Depending on whether he recedes from the scene after his second term or during his first, one can imagine Jahangir Tareen, Asad Umar and Shah Mahmood Qureshi holding hands together, signalling that they will find a way to keep the PTI’s unruly coalition of politicians together.
Imran Khan’s fading away will also result in the birth of a much overdue, middle-class, political party alternative to the PTI.
According to the great man theory, a 19th century idea, which argues that history can be largely explained by the impact of great men; highly influential individuals who, due to their personal charisma, intelligence, or political skill used their power in a way that had a decisive historical impact, Imran Khan is bending the future of Pakistan in his own image.
In this column, I would like to make the case against the great man theory, arguing that Imran Khan is an outcome, not the cause of dramatic changes in the political consciousness of Pakistan.
Pakistan is a rapidly urbanising country where nearly four in 10 citizens live in cities. These urban citizens are demanding representation in the corridors of power.
When the British colonised India, they wanted to control a large nation, through a few powerful feudal lords.
So, according to legend, they asked the newly-minted feudal lords to ride their horses as far as they could go to mark their boundaries, gifting ownership of this land and all who dwelled within, in return for loyalty to the crown.

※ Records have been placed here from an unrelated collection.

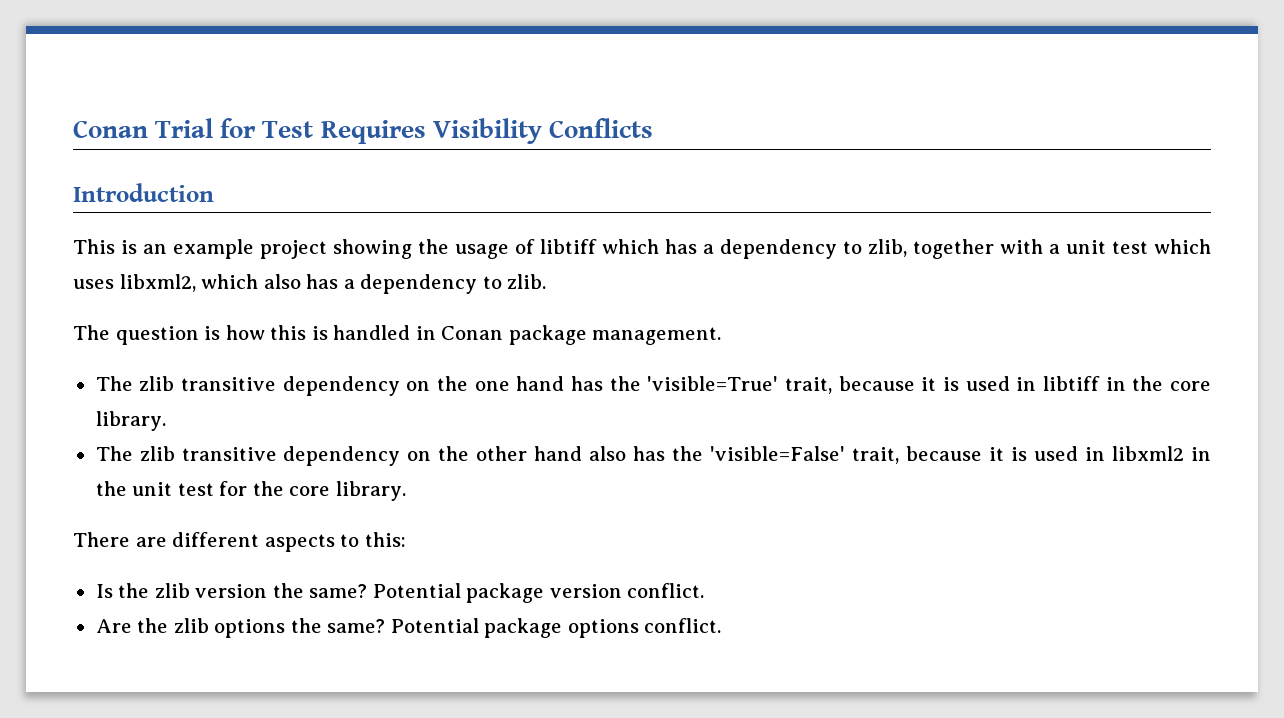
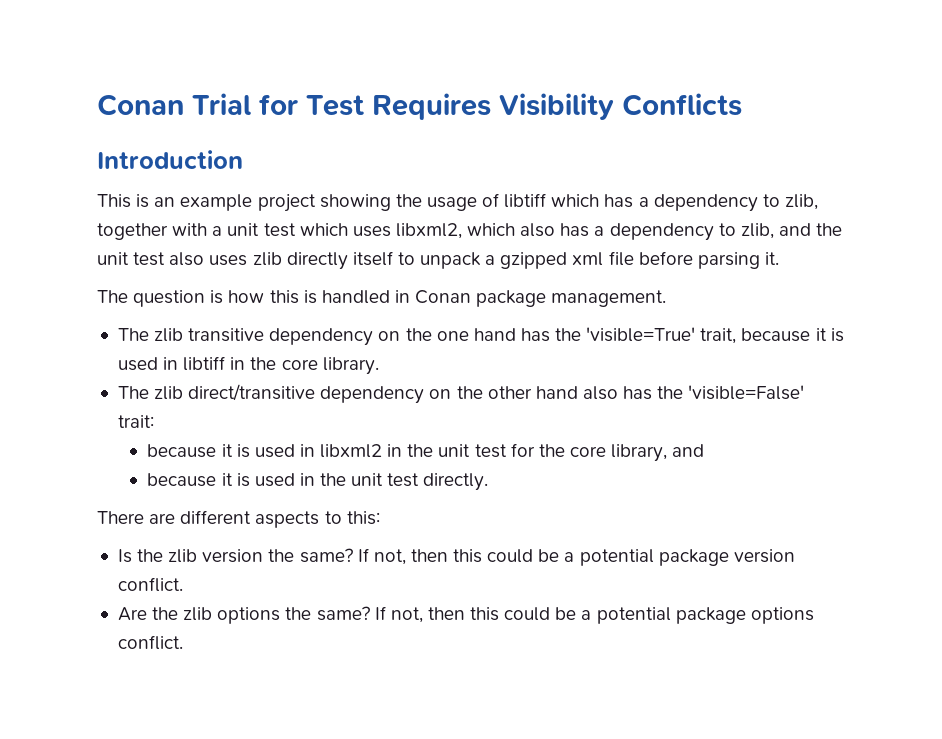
- This is an example project showing the usage of libtiff which has a dependency to zlib, together with a unit test which uses libxml2, which also has a dependency to zlib.
+ This is an example project showing the usage of libtiff which has a dependency to zlib, together with a unit test which uses libxml2, which also has a dependency to zlib, and the unit test also uses zlib directly itself to unpack a gzipped xml file before parsing it.
- The zlib transitive dependency on the other hand also has the 'visible=False' trait, because it is used in libxml2 in the unit test for the core library.
+ The zlib direct/transitive dependency on the other hand also has the 'visible=False' trait:
+ because it is used in libxml2 in the unit test for the core library, and
+ because it is used in the unit test directly.
- Potential package version conflict.
+ If not, then this could be a potential package version conflict.
- Potential package options conflict.
+ If not, then this could be a potential package options conflict.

As Pakistan became an independent country, these feudal lords continued to chokehold Pakistan’s political economy in their favour.

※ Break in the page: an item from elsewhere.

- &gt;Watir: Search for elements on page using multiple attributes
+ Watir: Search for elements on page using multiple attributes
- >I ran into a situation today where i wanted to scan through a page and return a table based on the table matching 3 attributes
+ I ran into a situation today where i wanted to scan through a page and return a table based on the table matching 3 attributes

Today, a rapidly urbanising and educated middle class is finally fighting the chokehold that the feudals have on our country. They’re demanding a voice and the PTI is a primary expression for their point of view.

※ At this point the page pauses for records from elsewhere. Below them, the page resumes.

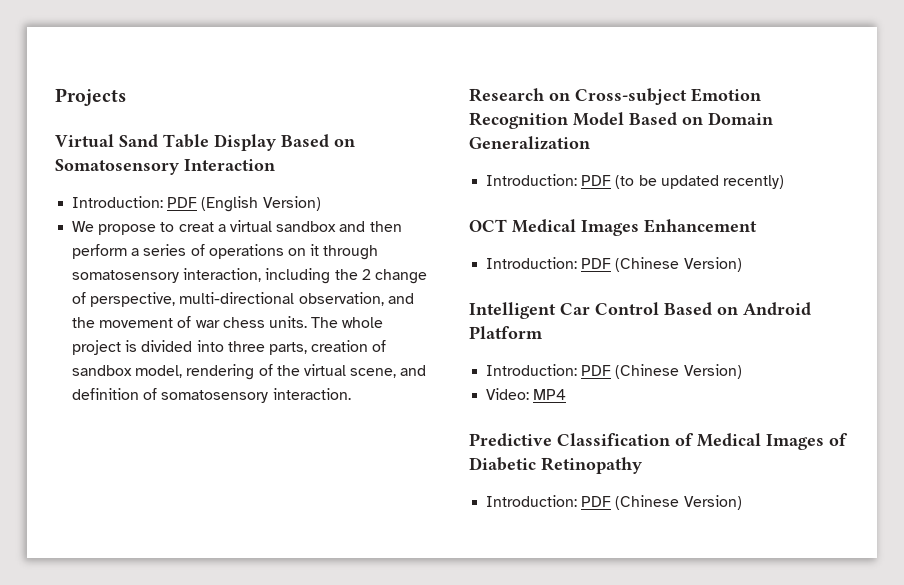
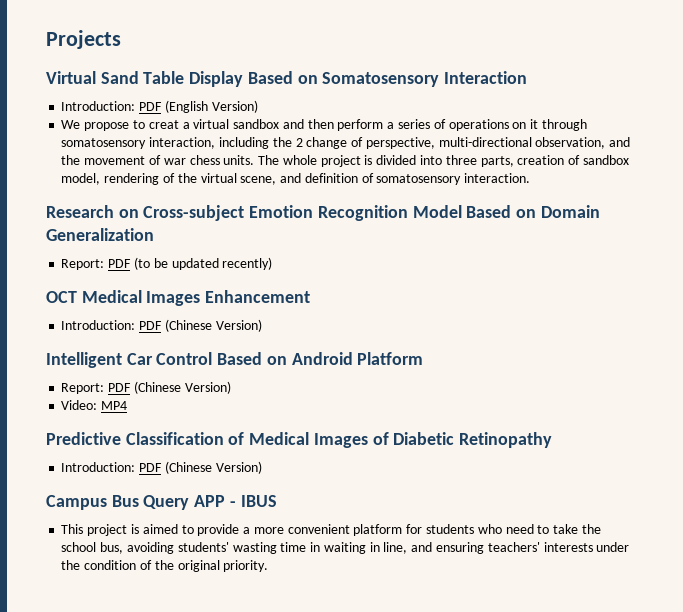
- Introduction: PDF (to be updated recently)
+ Report: PDF (to be updated recently)
  Intelligent Car Control Based on Android Platform
- Introduction: PDF (Chinese Version)
+ Report: PDF (Chinese Version)
+ Campus Bus Query APP - IBUS
+ This project is aimed to provide a more convenient platform for students who need to take the school bus, avoiding students' wasting time in waiting in line, and ensuring teachers' interests under the condition of the original priority.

It’s no coincidence that a man who’s served as dentist to every other upper middle class Karachiite is the president of Pakistan. It’s also not a coincidence that everyone and their mother-in-law have met Asad Umar, our finance minister, at an airport or at a young leaders’ conference.
We want to see people like us in power and the PTI delivers that to some extent.
In short, Pakistan’s middle class was demanding a political voice and the PTI gave an expression to it. The PTI’s success was an outcome of the emerging middle class; not the cause of their emergence. This is fascinating because it has several implications.
First, the PPP and the PML-N need more middle-class representation at the very top of their leadership cadres, otherwise they will become regional, more rural parties (we’re already seeing this with the PPP’s last bastion of support, holding unrelentingly strong, in interior Sindh).
Second, the PTI has been banking on a coalition of feudal electables and clean middle-class men. If the PTI really wants to build a Naya Pakistan, the battle inside the party between middle-class workers and feudal lords will have to turn decisively in favour of the middle-class group.
For the next few years, these divisions can be papered over because of Imran Khan’s charisma. The middle class is overlooking the PTI’s obvious faults because there’s no other political party that can give them representation at this stage.
But once Imran leaves the stage, a middle-class alternative can rise to compete with the PTI. And that, like any healthy competition/opposition, would be good for the country.
Published in The Express Tribune, February 3rd, 2019.